**Exercise objective**
Could you state how many lines of the material hold "align"? Include nothing beyond the number.

**Provided records**
────────────────────────────────────────

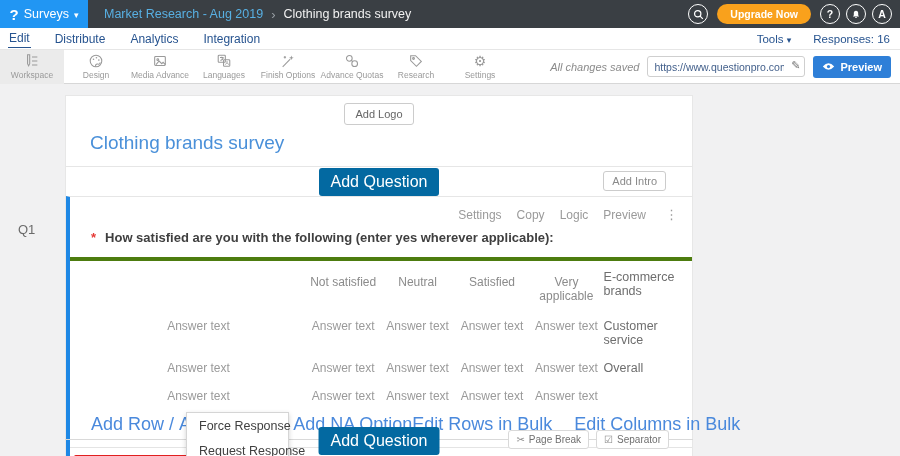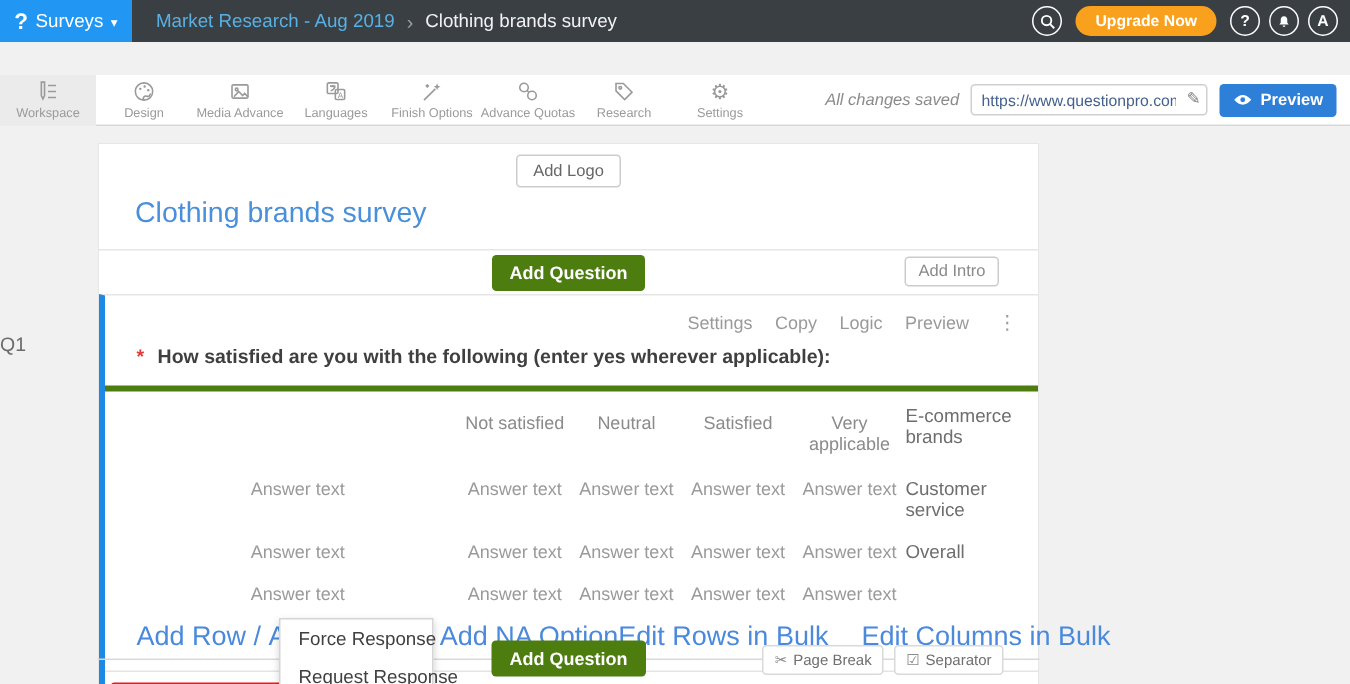--- a/index.html
+++ b/index.html
@@ -44,29 +44,29 @@
   .tb-right { margin-left:auto; display:flex; align-items:center; gap:8px; padding-right:9px; }
   .saved { font-style:italic; font-size:11px; color:#8b8b8b; }
   .url-wrap { position:relative; }
   .url-input { width:158px; height:21px; border:1px solid #cfcfcf; border-radius:3px; background:#fff; font-size:10.5px;
     color:#44618c; padding:0 20px 0 6px; font-family:inherit; }
   .url-pencil { position:absolute; right:5px; top:3px; font-size:11px; color:#777; cursor:pointer; }
   .preview-btn { background:#2e7fd8; color:#fff; border:none; border-radius:3px; height:22px; padding:0 9px; font-size:11px;
     font-weight:bold; display:flex; align-items:center; gap:5px; cursor:pointer; font-family:inherit; }
 
   
-  .q-number { position:absolute; left:0; top:222px; font-size:13px; color:#6b6b6b; }
+  .q-number { position:absolute; left:18px; top:222px; font-size:13px; color:#6b6b6b; }
 
   .card { position:absolute; left:65px; top:95px; width:628px; background:#fff; border:1px solid #e7e7e7; }
   .logo-row { height:29px; display:flex; justify-content:center; padding-top:7px; }
   .btn-ghost { background:#fff; border:1px solid #ccc; border-radius:3px; color:#666; font-size:11px; padding:3px 10px;
     cursor:pointer; font-family:inherit; white-space:nowrap; }
   .survey-title { font-size:19px; font-weight:normal; color:#4a90d9; padding:7px 0 12px 24px; border-bottom:1px solid #e6e6e6; }
   .intro-row { position:relative; height:29px; display:flex; justify-content:center; align-items:center; }
-  .btn-primary { background:#4d7c0f; color:#fff; border:none; border-radius:3px; font-size:12px; font-weight:bold;
+  .btn-primary { background:#0369a1; color:#fff; border:none; border-radius:3px; font-size:16px; font-weight:normal;
     padding:5px 12px; cursor:pointer; font-family:inherit; }
   .add-intro { position:absolute; right:26px; top:4px; color:#8a8a8a; padding:3px 8px; }
 
   .question { border-top:1px solid #e6e6e6; border-left:4px solid #1e88e5; }
   .q-actions { display:flex; justify-content:flex-end; align-items:center; gap:15px; padding:10px 14px 6px; font-size:12px; color:#9a9a9a; }
   .q-actions span { cursor:pointer; }
   .q-actions .kebab { font-size:13px; margin-left:4px; }
   .q-text { padding:2px 14px 12px 21px; font-size:13px; font-weight:bold; color:#3f3f3f; border-bottom:4px solid #4d7c0f; }
   .req { color:#e53935; margin-right:9px; font-size:13px; }
 
@@ -129,20 +129,30 @@
       <button class="circle-btn">?</button>
       <button class="circle-btn">
         <svg width="10" height="11" viewBox="0 0 16 16">
             <path d="M8 2 C5.5 2 4.5 4 4.5 6 L4.5 9 L3 11 L13 11 L11.5 9 L11.5 6 C11.5 4 10.5 2 8 2 Z M6.5 12 A1.5 1.5 0 0 0 9.5 12 Z" fill="#fff"></path>
           </svg>
       </button>
       <button class="circle-btn">A</button>
     </div>
   </header>
 
+  <nav class="subnav">
+    <span class="tab active">Edit</span>
+    <span class="tab">Distribute</span>
+    <span class="tab">Analytics</span>
+    <span class="tab">Integration</span>
+    <div class="sn-right">
+      <span class="tools"><span>Tools</span> <span class="caret">▾</span></span>
+      <span>Responses: 16</span>
+    </div>
+  </nav>
 
   <div class="toolbar">
     <div class="tool-tile active">
       <svg width="16" height="16" viewBox="0 0 18 18" fill="none" stroke="#9a9a9a" stroke-width="1.2">
           <path d="M4 2v10l1.2 2.5 1.2-2.5V2z"></path>
           <path d="M9 4.5h6M9 9h6M9 13.5h6"></path>
         </svg>
       <span class="t-label">Workspace</span>
     </div>
     <div class="tool-tile">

────────────────────────────────────────

**Answer for this exercise**
4